» Records to process:
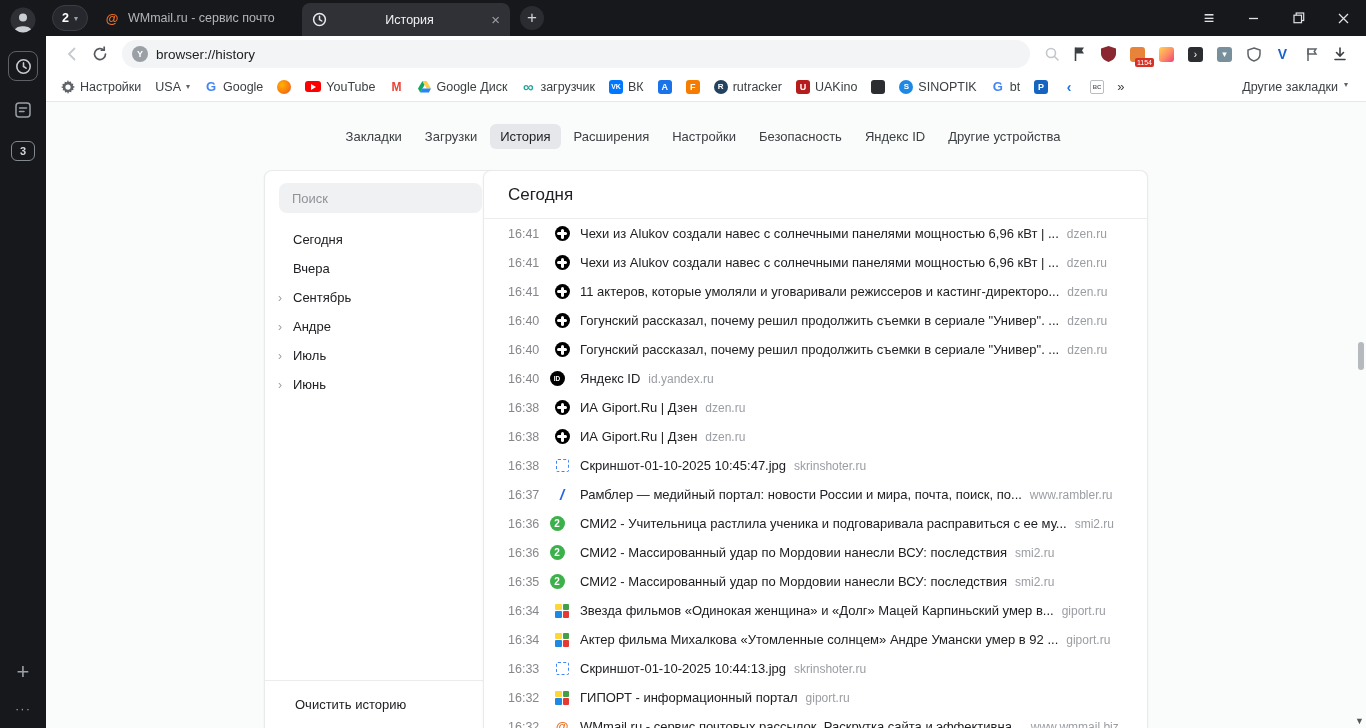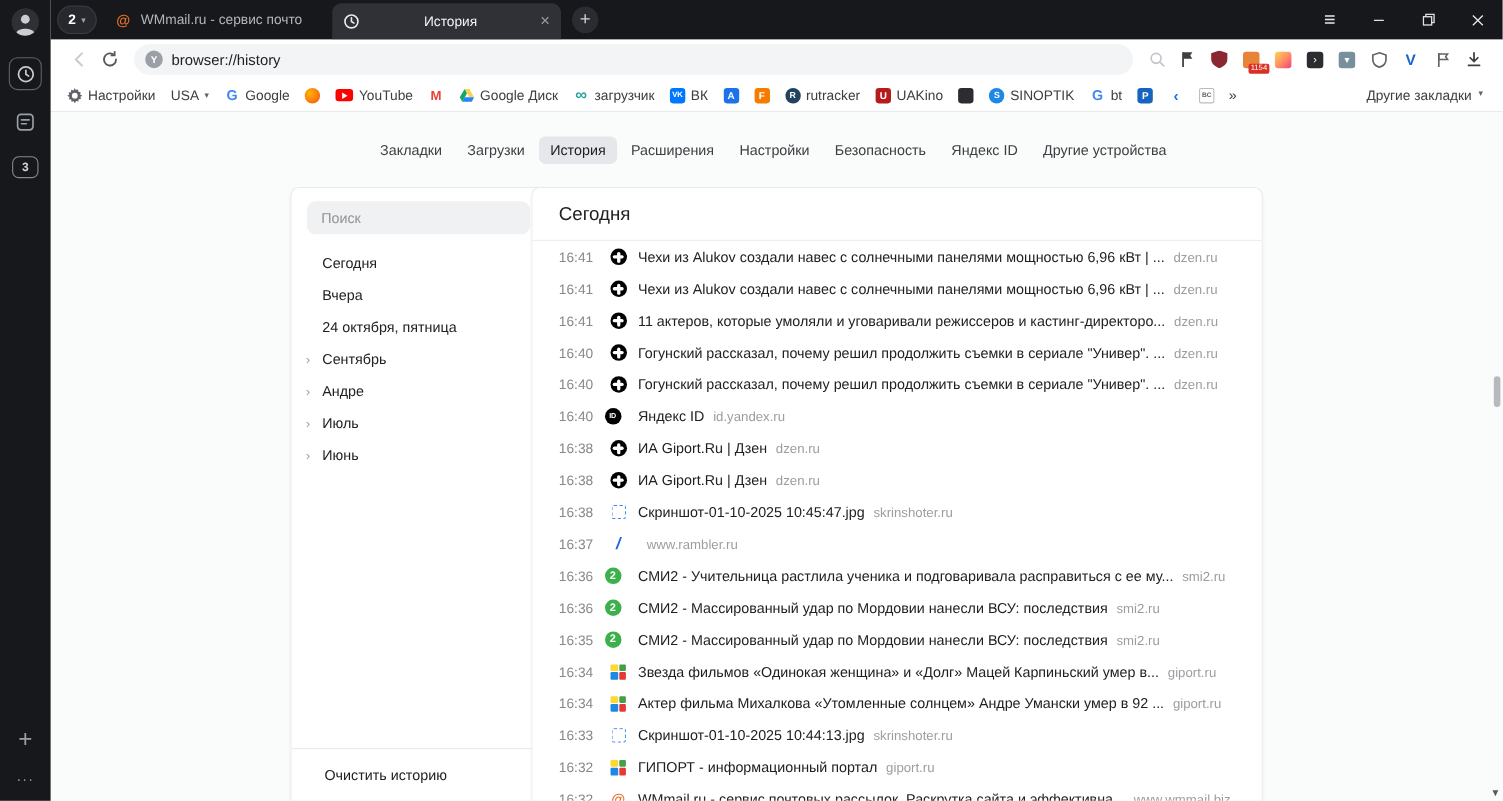--- a/index.html
+++ b/index.html
@@ -400,9 +400,6 @@
           <span>Вчера</span>
         </div>
         <div class="panel-item">
-          <span>24 октября, пятница</span>
-        </div>
-        <div class="panel-item">
           <span class="chev">›</span>
           <span>Сентябрь</span>
         </div>

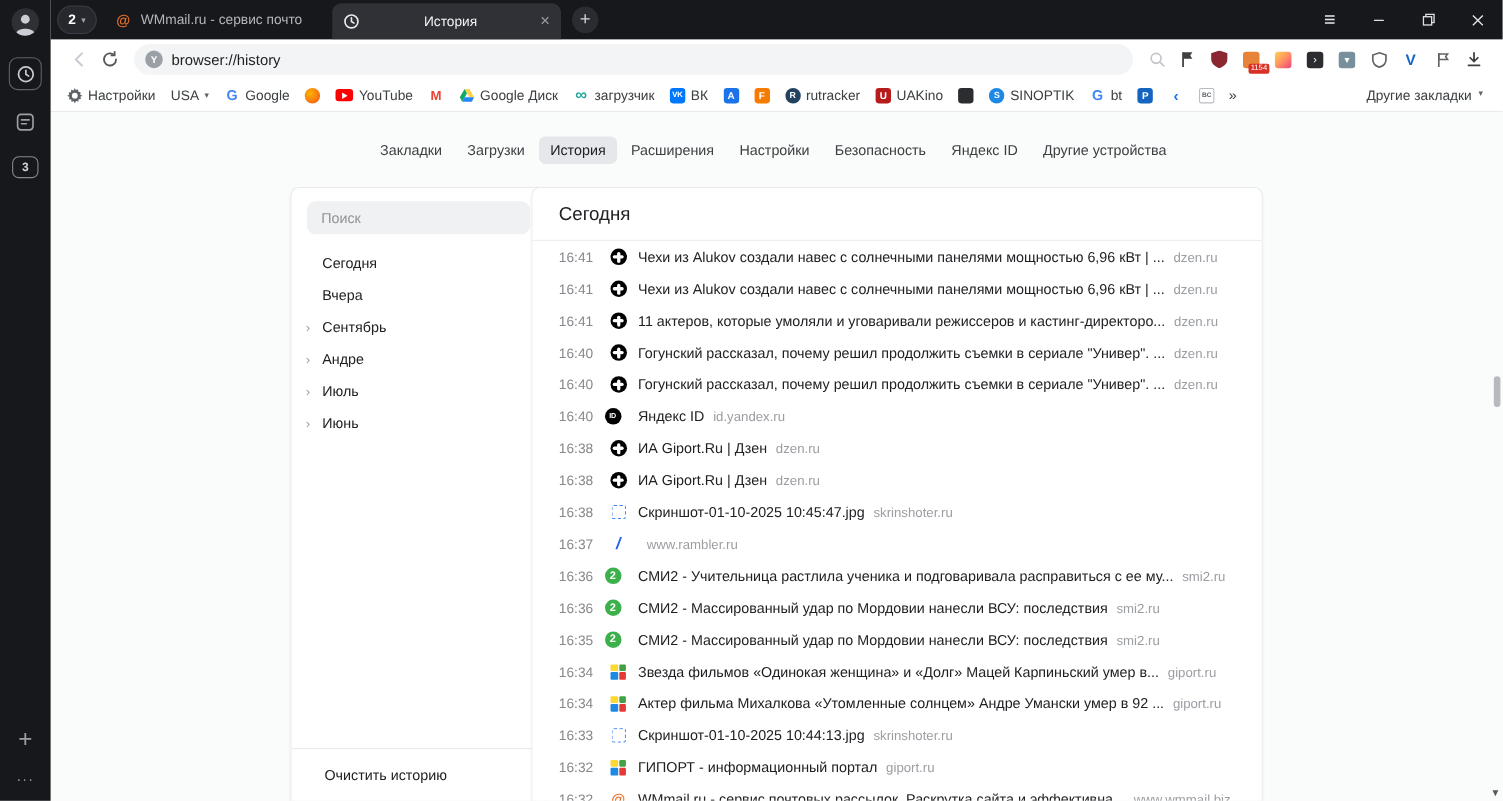--- a/index.html
+++ b/index.html
@@ -497,6 +497,7 @@
         <div class="hrow">
           <span class="time">16:37</span>
           <span class="fav fav-rambler">/</span>
+          <span class="title">Рамблер — медийный портал: новости России и мира, почта, поиск, по...</span>
           <span class="domain">www.rambler.ru</span>
         </div>
         <div class="hrow">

» Exercise requirements: State how many lines in the records above contain the word "class". Write the number alone.

» Exercise output: 9